If you do this, you’ll be more objective and you’ll be spared many a cause of anxiety. (St. Josemaría Escrivá, The Way, 702)
***
It is good that your soul should be eaten up by that impatience. But don’t be in a hurry. God wants you to prepare yourself carefully, taking all the months or years necessary; he is counting on your decision to do so. With good reason did that emperor say: “Time and myself against any other two.” (St. Josemaría Escrivá, Furrow, 783)
***
“The patient man is better than the valiant.” To conquer a city is relatively easy because a city is external to us; but in being patient, a man conquers himself.

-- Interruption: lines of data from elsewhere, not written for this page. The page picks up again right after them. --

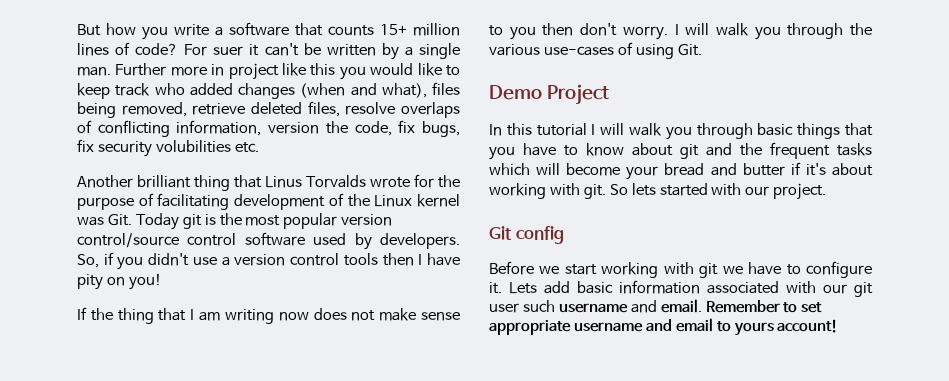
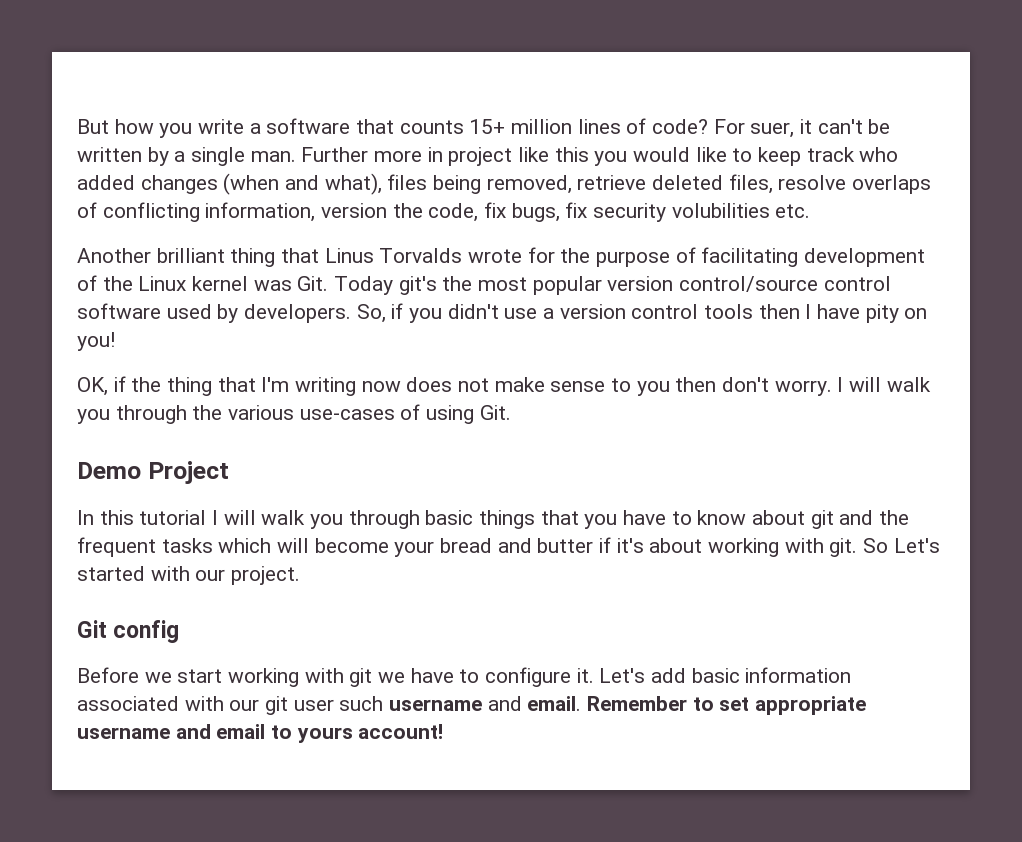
- For suer it can't be written by a single man.
+ For suer, it can't be written by a single man.
- Another brilliant thing that Linus Torvalds wrote for the purpose of facilitating development of the Linux kernel was Git. Today git is the most popular version control/source control software used by developers.
+ Another brilliant thing that Linus Torvalds wrote for the purpose of facilitating development of the Linux kernel was Git. Today git's the most popular version control/source control software used by developers.
- If the thing that I am writing now does not make sense to you then don't worry.
+ OK, if the thing that I'm writing now does not make sense to you then don't worry.
- So lets started with our project.
+ So Let's started with our project.
- Lets add basic information associated with our git user such username and email.
+ Let's add basic information associated with our git user such username and email.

“In your patience you shall possess your souls.” Reason controls the soul; the soul controls the body. An impatient man is unreasonable; thus, he does not possess his soul. The impatient man cannot even possess himself. (St Gregory the Great, Book of Pastoral Care, III, 9)
***
“A fool speaks out all his mind; a wise man defers and keeps it till afterwards.” The impatient soul exposes itself; there is no interior discipline of wisdom to keep it in. The patient man holds back, knowing that all things are punished justly at the last judgment, thus he does not grieve. (St Gregory the Great, Book of Pastoral Care, III, 9)
***
With impatience comes arrogance. The arrogant man is unable to tolerate contempt; one ostentatiously boasts of and advertises himself. The patient man would rather suffer than expose his good works falling in the evil of ostentation. The impatient man would attribute good falsely to himself rather than suffer the slightest evil. (St Gregory the Great, Book of Pastoral Care, III, 9)
***
The impatient man, no matter how violent he may be, is a weak man; when he raises his voice and complains, he really succumbs, from the moral point of view.
The patient man, on the contrary, puts up with an inevitable evil to remain on the right road, to continue his ascent toward God.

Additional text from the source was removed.